Raising the Bar for Everything: Prom Edition

Six young women in formal dresses in bright shades from the rear. Arms around each other show corsages on wrists
Photo by Todd Cravens / Unsplash

Browsing social media this morning, this post popped into my feeds. I'd like to imagine that the algorithms were taunting me.

Now, prom is a full-blown production. The average cost in the U.S. has crept up to $919, with about a third of that going toward the outfit alone. Hair, makeup, jewelry, shoes, nails — prom has become its own mini wedding.

We know that high school students can and will enjoy prom without expensive clothes and professional hair and make up and manicures and limos.

We know that parents who can afford these things for their children will pay for all these things to ensure that their own children "win" status contests.

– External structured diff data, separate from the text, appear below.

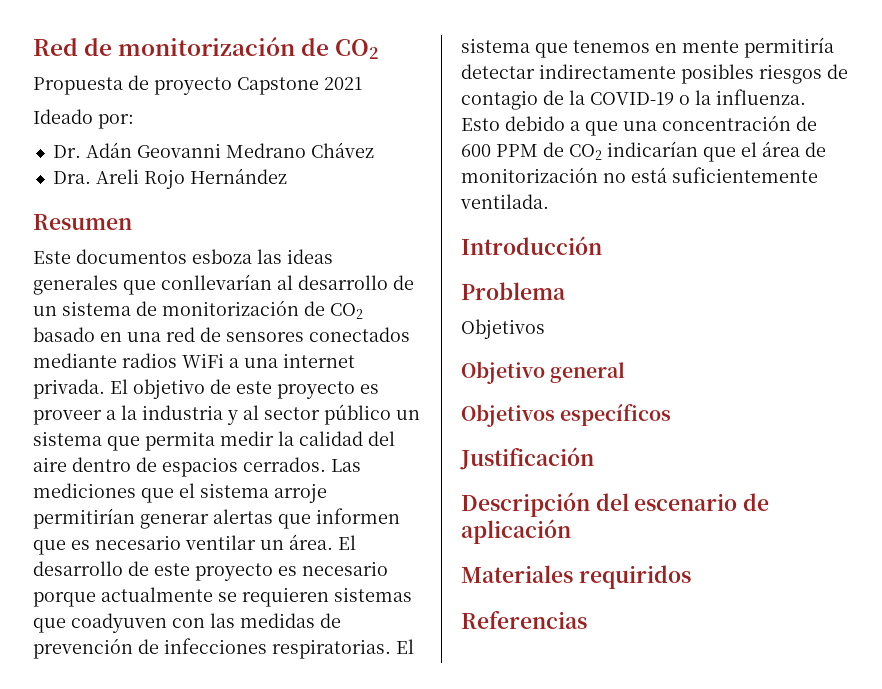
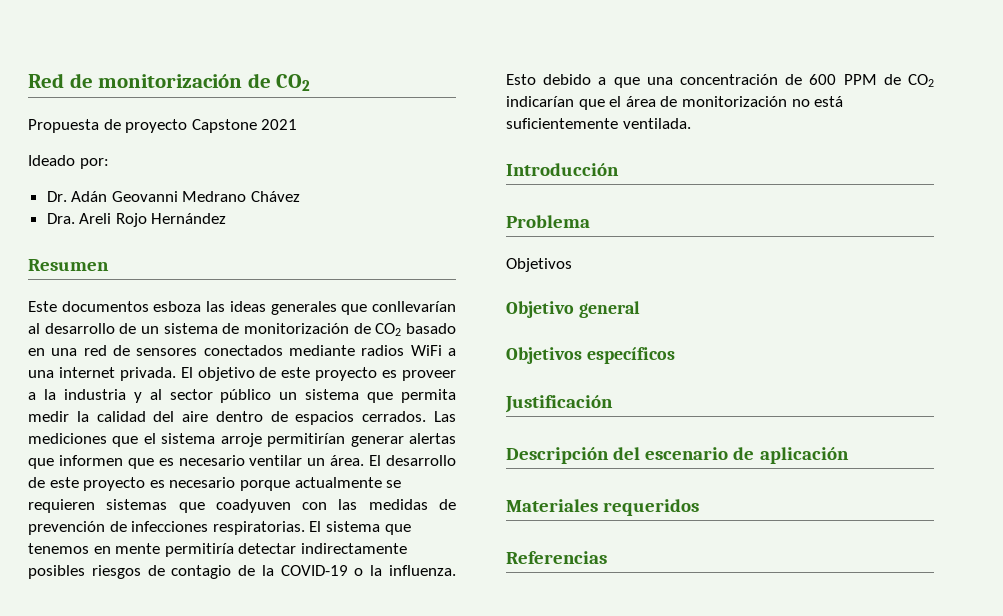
[578,565,691,589] requiridos -> [603,499,700,516] requeridos

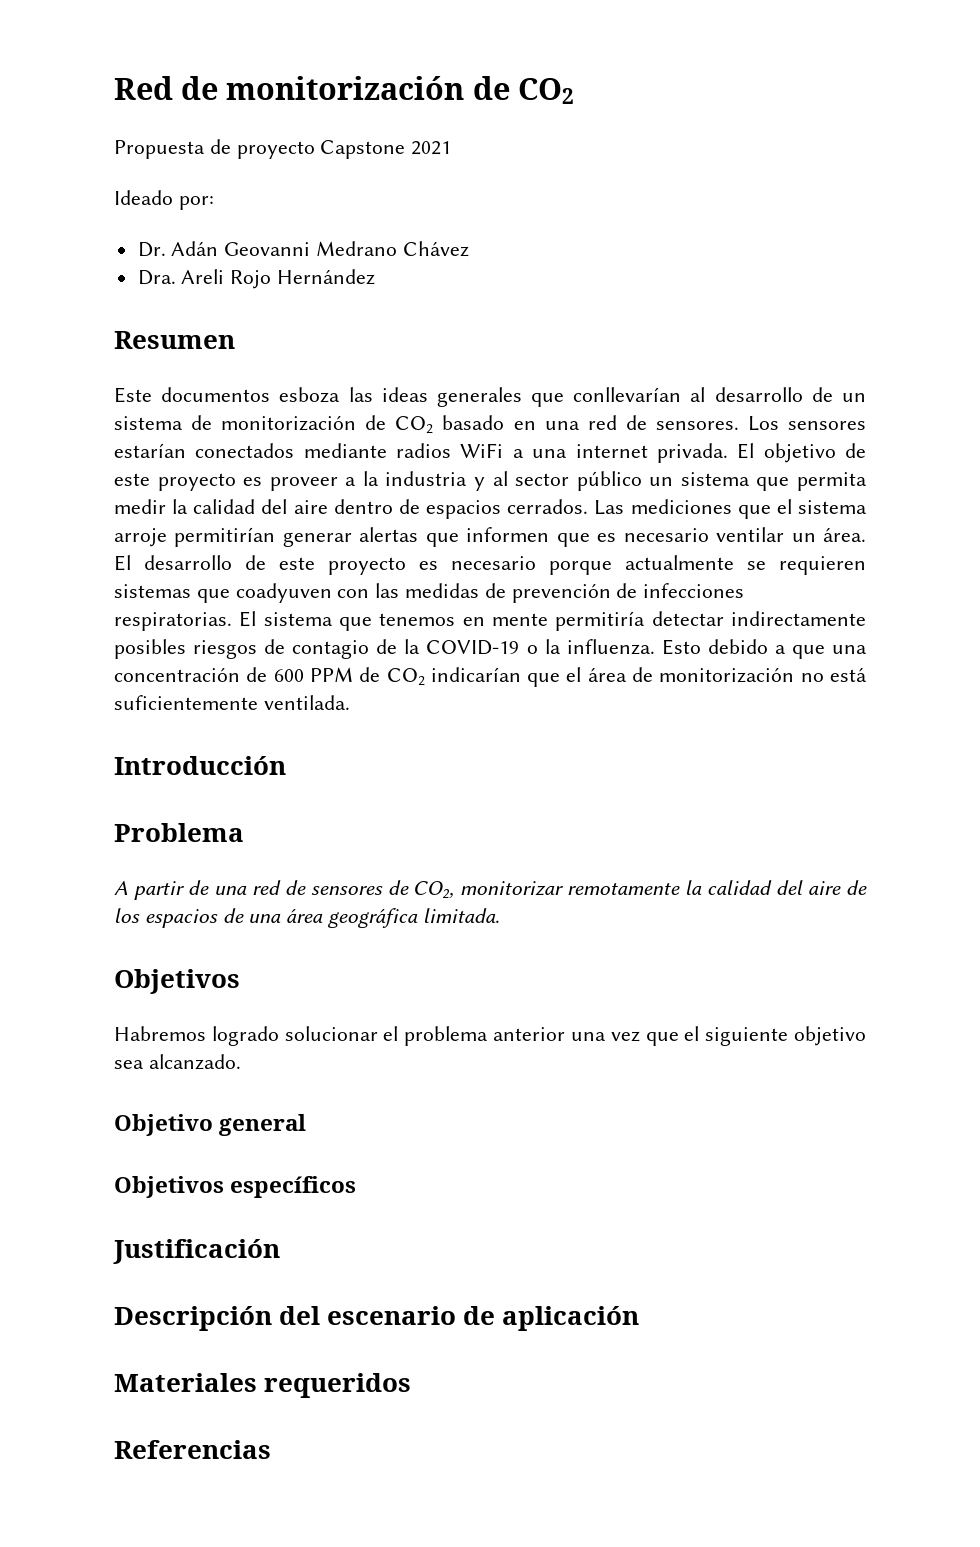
[136,348,198,356] sensores -> [655,416,866,431] [114,443,186,458] sensores. Los sensores estarían
[506,258,572,272] Objetivos -> [114,880,867,900] [114,908,500,928] [114,969,240,994] [114,1026,867,1046] [114,1054,241,1070] A partir de una red de sensores de CO2, monitorizar remotamente la calidad del aire de los espacios de una área geográfica limitada. // Objetivos // Habremos logrado solucionar el problema anterior una vez que el siguiente objetivo sea alcanzado.

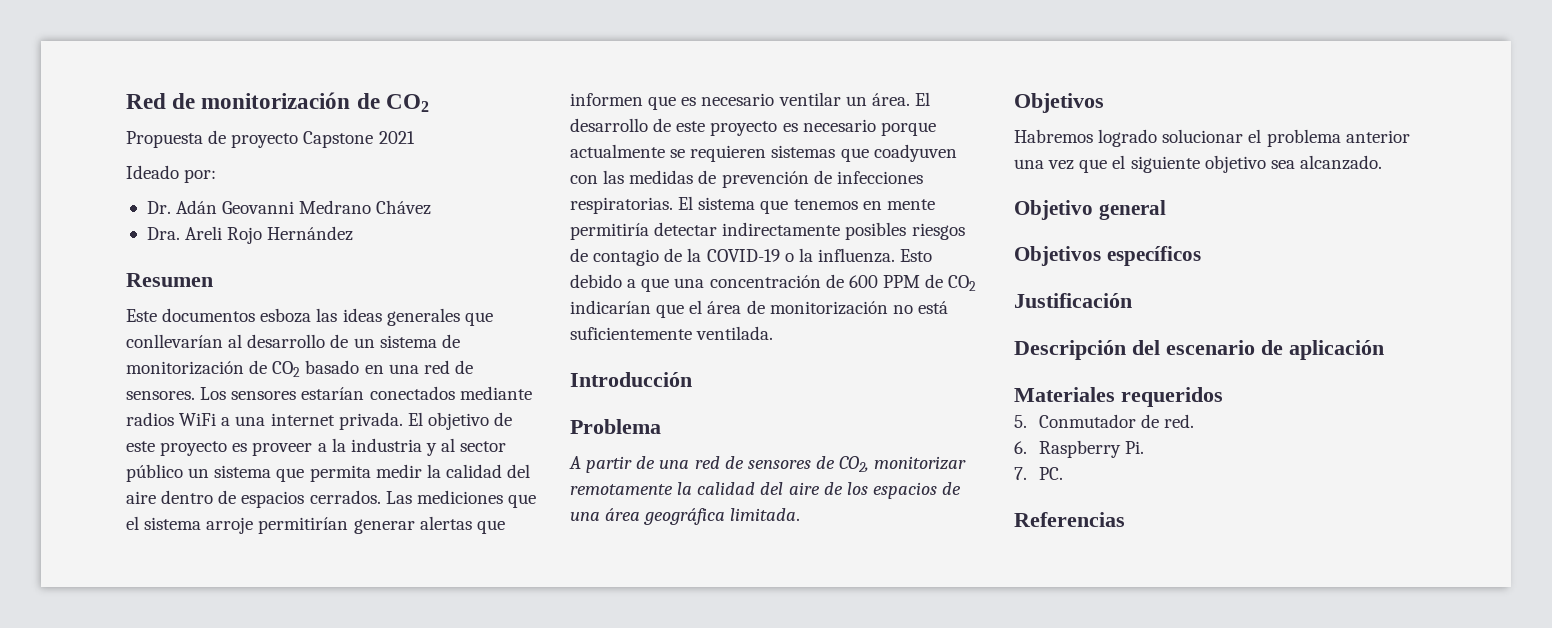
(412, 1385) none -> [1014,414,1194,428] [1014,440,1144,458] [1014,467,1063,480] // 5. Conmutador de red. // 6. Raspberry Pi. // 7. PC.

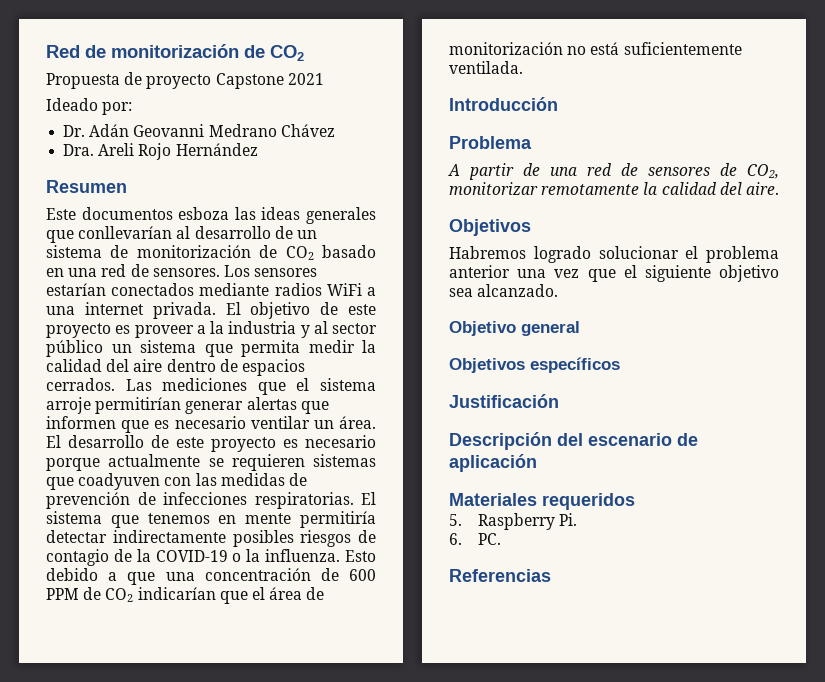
[788,482,962,499] [570,508,801,525] aire de los espacios de una área geográfica limitada. -> [745,182,779,195] aire.
[1038,414,1194,428] [1014,441,1027,454] Conmutador de red. // 6. -> (462, 520) none
[1014,467,1027,480] 7. -> [449,533,462,545] 6.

We know also that every year, students have to drop out from college because they are exhausted from working so many hours, because they enrolled in a college that is not a good fit because they couldn't afford to apply to multiple places, because they go to a college with fewer support resources (because their SAT scores were too low), because they can't pay for basic needs like food even with Pell Grants and other financial aid.

I understand that lifestyle magazines like this one aren't aiming for readers who want the justice and equity angle on every story. Yet stories like this make students who can't afford these school rituals invisible. So many parents don't "gasp" and then just pay. They have to tell their children "no". Their invisibility is making people – including school administrators – more naive about their own communities and their own roles in perpetuating inequalities. Their invisibility is clearly signaling who does and does not matter.

And I fully realize how much pressure schools would face should anyone try to put parameters around privileged students' "enjoyment" of what might otherwise be an inclusive rite of passage.